Oltre le dinamiche del racconto, incalzante e avvincente, senza cali di tensione, e oltre le scelte estreme e illegali operate dal protagonista per gestire la situazione, il film ha il merito di proporre valori altamente educativi, portando finalmente in una stalla, e in una famiglia di allevatori, un pubblico che da tempo ha ormai perso i contatti con il mondo rurale. Un modo per risvegliare le coscienze su una realtà sconosciuta ai più, per accorciare le distanze tra città e campagna.
Il film, che sbarcherà nelle sale italiane il 22 marzo con la NoMad distribuzione, in partnership con l'Istituto Zooprofilattico Sperimentale dell'Abruzzo e del Molise e la Confederazione Italiana Allevatori, ha ottenuto il patrocinio di Slow Food Italia, e circolerà anche negli istituti agrari, in virtù del suo alto valore didattico. Tra le tematiche sollevate, emergono il trattamento etico degli animali da produzione, l'attaccamento degli allevatori rurali al proprio lavoro, vissuto in una dimensione spesso totalizzante. E così a Petit Paysan va il merito di portare ad un ampio pubblico il tema del ritorno alla vita di campagna da parte delle giovani generazioni, che sono impegnate a scrivere oggi il capitolo dell'imprenditoria agricola del futuro.
Intervistato, dopo la presentazione della pellicola, il regista ha svelato non poche ragioni che lo hanno spinto ad intraprendere questa produzione e una carriera da regista che forse non era neanche nei suoi programmi.

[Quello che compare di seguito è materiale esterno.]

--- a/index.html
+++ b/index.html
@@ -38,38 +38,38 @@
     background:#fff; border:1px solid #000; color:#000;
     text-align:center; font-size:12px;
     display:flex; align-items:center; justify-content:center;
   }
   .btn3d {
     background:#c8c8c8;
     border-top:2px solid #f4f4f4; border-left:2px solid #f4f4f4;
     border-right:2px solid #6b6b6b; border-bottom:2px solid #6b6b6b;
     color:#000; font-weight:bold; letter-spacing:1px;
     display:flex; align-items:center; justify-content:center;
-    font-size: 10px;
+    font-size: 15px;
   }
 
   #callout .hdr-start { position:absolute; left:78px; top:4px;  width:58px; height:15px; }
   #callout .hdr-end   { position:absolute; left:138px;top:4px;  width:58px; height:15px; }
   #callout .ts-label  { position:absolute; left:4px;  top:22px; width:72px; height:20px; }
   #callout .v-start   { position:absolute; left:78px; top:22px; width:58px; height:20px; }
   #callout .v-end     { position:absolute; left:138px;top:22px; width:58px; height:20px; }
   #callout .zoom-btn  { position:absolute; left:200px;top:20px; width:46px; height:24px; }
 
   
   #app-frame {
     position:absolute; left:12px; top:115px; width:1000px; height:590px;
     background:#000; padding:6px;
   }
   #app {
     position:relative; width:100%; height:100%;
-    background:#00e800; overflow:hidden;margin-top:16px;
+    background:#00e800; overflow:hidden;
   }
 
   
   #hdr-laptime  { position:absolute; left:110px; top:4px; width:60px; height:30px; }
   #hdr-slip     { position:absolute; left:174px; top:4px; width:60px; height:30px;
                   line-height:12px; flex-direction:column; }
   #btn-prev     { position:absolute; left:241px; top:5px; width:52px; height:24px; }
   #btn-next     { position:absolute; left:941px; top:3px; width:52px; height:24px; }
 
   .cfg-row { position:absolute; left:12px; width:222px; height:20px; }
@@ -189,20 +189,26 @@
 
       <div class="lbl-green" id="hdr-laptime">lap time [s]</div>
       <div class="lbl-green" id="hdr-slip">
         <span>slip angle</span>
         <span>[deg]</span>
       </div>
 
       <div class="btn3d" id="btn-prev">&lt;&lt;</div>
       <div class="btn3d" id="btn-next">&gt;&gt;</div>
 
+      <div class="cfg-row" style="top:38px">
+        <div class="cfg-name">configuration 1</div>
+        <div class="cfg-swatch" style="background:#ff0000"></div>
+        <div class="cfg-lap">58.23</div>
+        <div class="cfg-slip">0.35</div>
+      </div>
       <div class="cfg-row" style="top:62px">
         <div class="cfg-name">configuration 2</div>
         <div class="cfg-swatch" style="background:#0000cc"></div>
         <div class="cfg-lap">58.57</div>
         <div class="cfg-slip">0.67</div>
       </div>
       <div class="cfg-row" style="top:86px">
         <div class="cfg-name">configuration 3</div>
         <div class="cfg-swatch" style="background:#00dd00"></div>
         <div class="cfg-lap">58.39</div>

Parlando della sua famiglia, della loro fattoria con caseificio, situata a Droyes, fra Reims e Nancy, Charuel ha detto che «sono sopravvissuti alla crisi casearia grazie al duro lavoro, a piccoli investimenti e a prestiti».
«Ci vuole molta intelligenza e tanto impego quotidiano per sopravvivere», ha poi aggiunto il regista. «Petit Paysan parla della grande pressione che si vive in un'azienda agricola: si lavora sette giorni alla settimana, bisogna mungere le vacche due volte al giorno, tutto l'anno, tutta la tua vita». Ma non solo: «Il film tratta anche dei rapporti con i genitori che sono sempre fra i piedi, sul peso di quel patrimonio. Si va a mungere come se si andasse a pregare, di mattina e alla sera. Essere un produttore di latte è una vocazione», non una professione, o un mestiere.

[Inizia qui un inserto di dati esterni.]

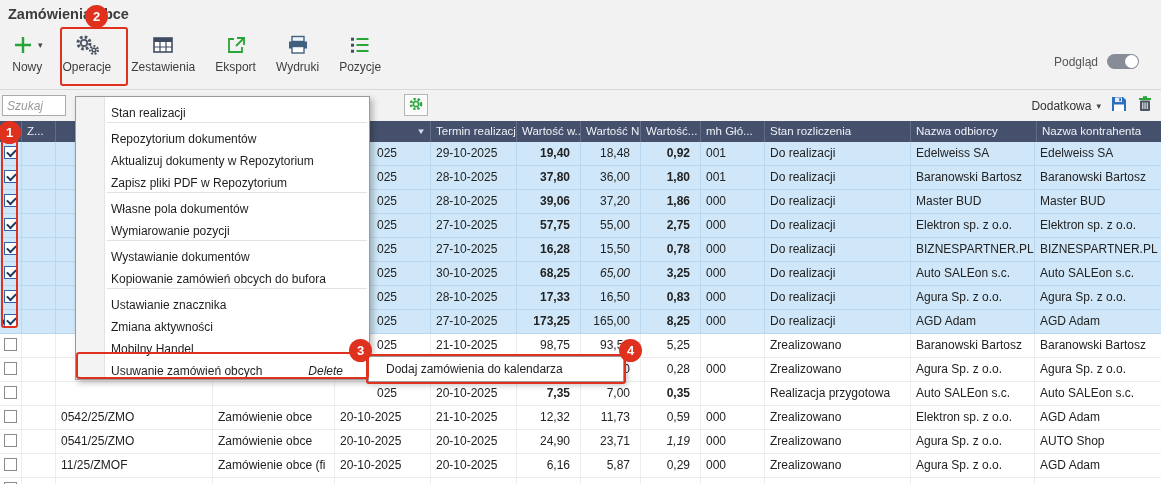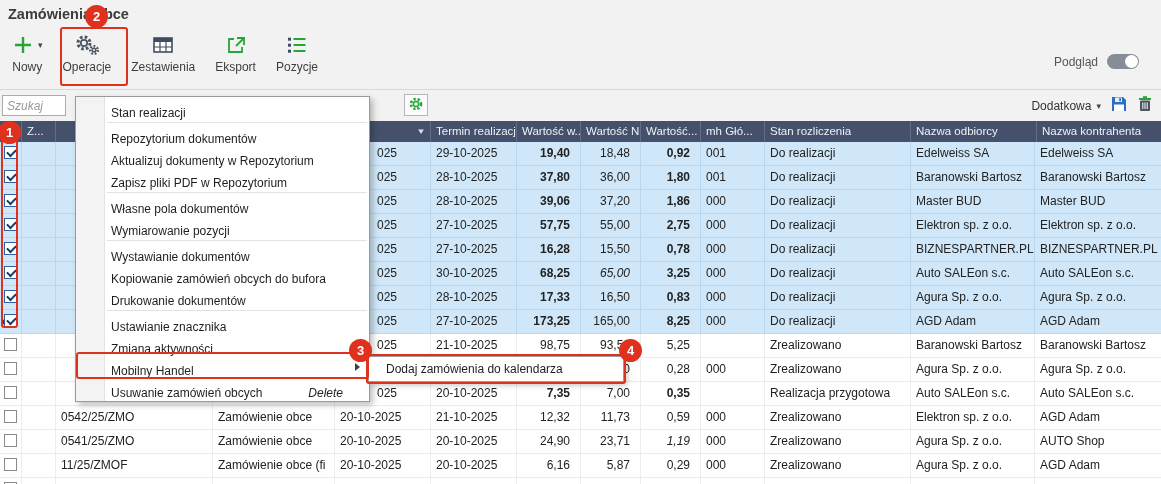--- a/index.html
+++ b/index.html
@@ -133,20 +133,30 @@
         </div>
         <div class="tbtn">
           <span class="ticon">
             <svg width="22" height="20" viewBox="0 0 22 20">
               <path d="M9 4H4v13h13v-5" fill="none" stroke="#27a536" stroke-width="1.8"></path>
               <path d="M12 3h7v7" fill="none" stroke="#27a536" stroke-width="1.8"></path>
               <path d="M19 3l-8 8" stroke="#27a536" stroke-width="1.8"></path>
             </svg>
           </span>
           <span class="tlabel">Eksport</span>
+        </div>
+        <div class="tbtn">
+          <span class="ticon">
+            <svg width="22" height="20" viewBox="0 0 22 20">
+              <rect x="5" y="1.5" width="12" height="5" fill="#eef4fa" stroke="#41617e" stroke-width="1.4"></rect>
+              <rect x="2" y="6.5" width="18" height="7" fill="#41617e"></rect>
+              <rect x="5" y="11.5" width="12" height="6.5" fill="#fff" stroke="#41617e" stroke-width="1.4"></rect>
+            </svg>
+          </span>
+          <span class="tlabel">Wydruki</span>
         </div>
         <div class="tbtn">
           <span class="ticon">
             <svg width="22" height="20" viewBox="0 0 22 20">
               <g stroke="#27a536" stroke-width="2">
                 <path d="M7.5 4h12M7.5 10h12M7.5 16h12"></path>
               </g>
               <g fill="#3f4d63">
                 <rect x="2" y="2.7" width="3" height="3"></rect>
                 <rect x="2" y="8.7" width="3" height="3"></rect>
@@ -529,23 +539,20 @@
       <div class="mi">
         <span>Wymiarowanie pozycji</span>
       </div>
       <div class="msep"></div>
       <div class="mi">
         <span>Wystawianie dokumentów</span>
       </div>
       <div class="mi">
         <span>Kopiowanie zamówień obcych do bufora</span>
       </div>
-      <div class="mi">
-        <span>Drukowanie dokumentów</span>
-      </div>
       <div class="msep"></div>
       <div class="mi">
         <span>Ustawianie znacznika</span>
       </div>
       <div class="mi">
         <span>Zmiana aktywności</span>
       </div>
       <div class="mi">
         <span>Mobilny Handel</span>
         <span class="subarrow"></span>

«Il mio discorso», conclude il regista francese, lanciando un bel messaggio di speranza, «è oggi meno pessimistico che all'inizio della scrittura del film, cinque anni fa. Ho la sensazione che le persone si chiedano sempre più spesso cosa stanno mangiando. E questo lascia sperare che una rinascita di questo mondo sia possibile».